Instructions for the task: Exclude the images and repeat all remaining entries exactly.
:: Data ::
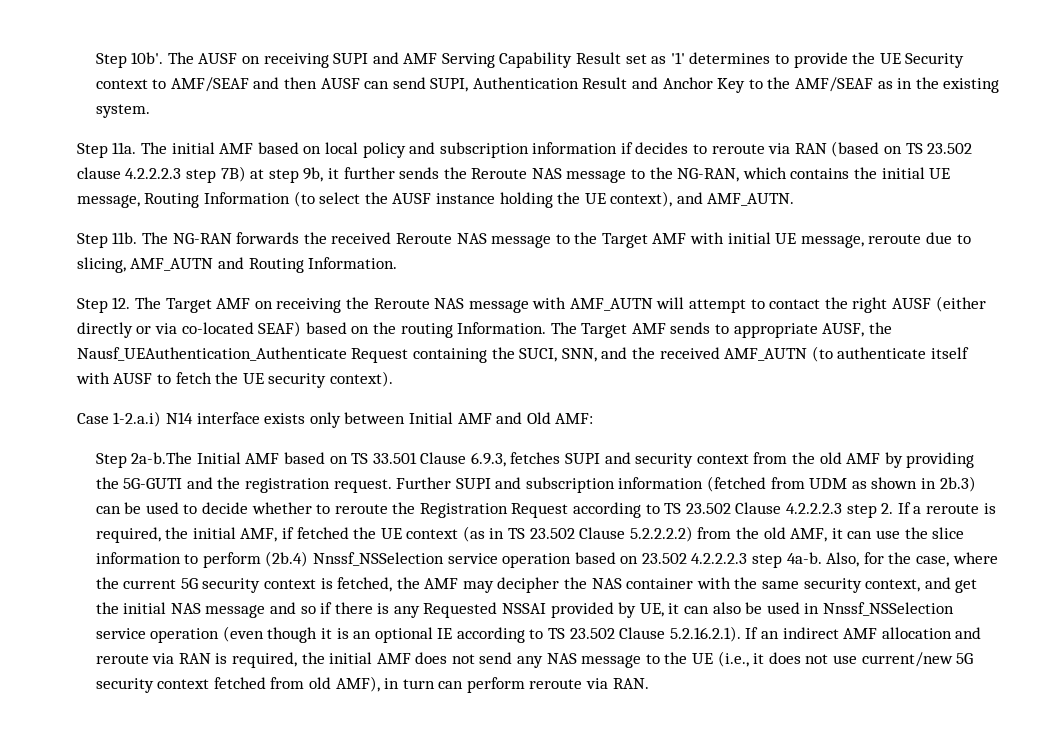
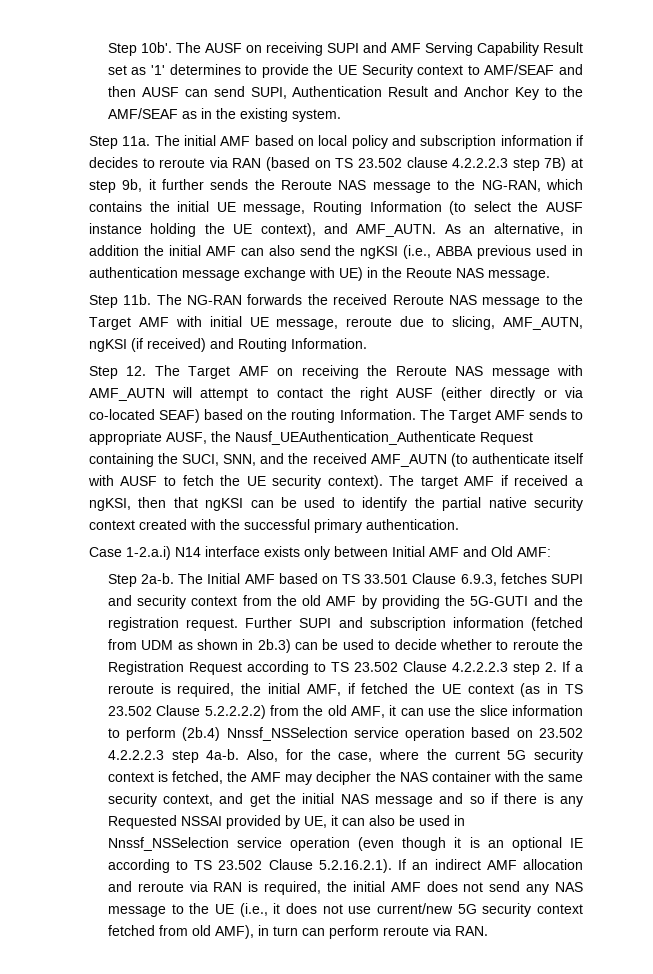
+ As an alternative, in addition the initial AMF can also send the ngKSI (i.e., ABBA previous used in authentication message exchange with UE) in the Reoute NAS message.
- The NG-RAN forwards the received Reroute NAS message to the Target AMF with initial UE message, reroute due to slicing, AMF_AUTN and Routing Information.
+ The NG-RAN forwards the received Reroute NAS message to the Target AMF with initial UE message, reroute due to slicing, AMF_AUTN, ngKSI (if received) and Routing Information.
+ The target AMF if received a ngKSI, then that ngKSI can be used to identify the partial native security context created with the successful primary authentication.
- Step 2a-b.The Initial AMF based on TS 33.501 Clause 6.9.3, fetches SUPI and security context from the old AMF by providing the 5G-GUTI and the registration request.
+ Step 2a-b. The Initial AMF based on TS 33.501 Clause 6.9.3, fetches SUPI and security context from the old AMF by providing the 5G-GUTI and the registration request.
:::
Response to the task:
+ As an alternative, in addition the initial AMF can also send the ngKSI (i.e., ABBA previous used in authentication message exchange with UE) in the Reoute NAS message.
- The NG-RAN forwards the received Reroute NAS message to the Target AMF with initial UE message, reroute due to slicing, AMF_AUTN and Routing Information.
+ The NG-RAN forwards the received Reroute NAS message to the Target AMF with initial UE message, reroute due to slicing, AMF_AUTN, ngKSI (if received) and Routing Information.
+ The target AMF if received a ngKSI, then that ngKSI can be used to identify the partial native security context created with the successful primary authentication.
- Step 2a-b.The Initial AMF based on TS 33.501 Clause 6.9.3, fetches SUPI and security context from the old AMF by providing the 5G-GUTI and the registration request.
+ Step 2a-b. The Initial AMF based on TS 33.501 Clause 6.9.3, fetches SUPI and security context from the old AMF by providing the 5G-GUTI and the registration request.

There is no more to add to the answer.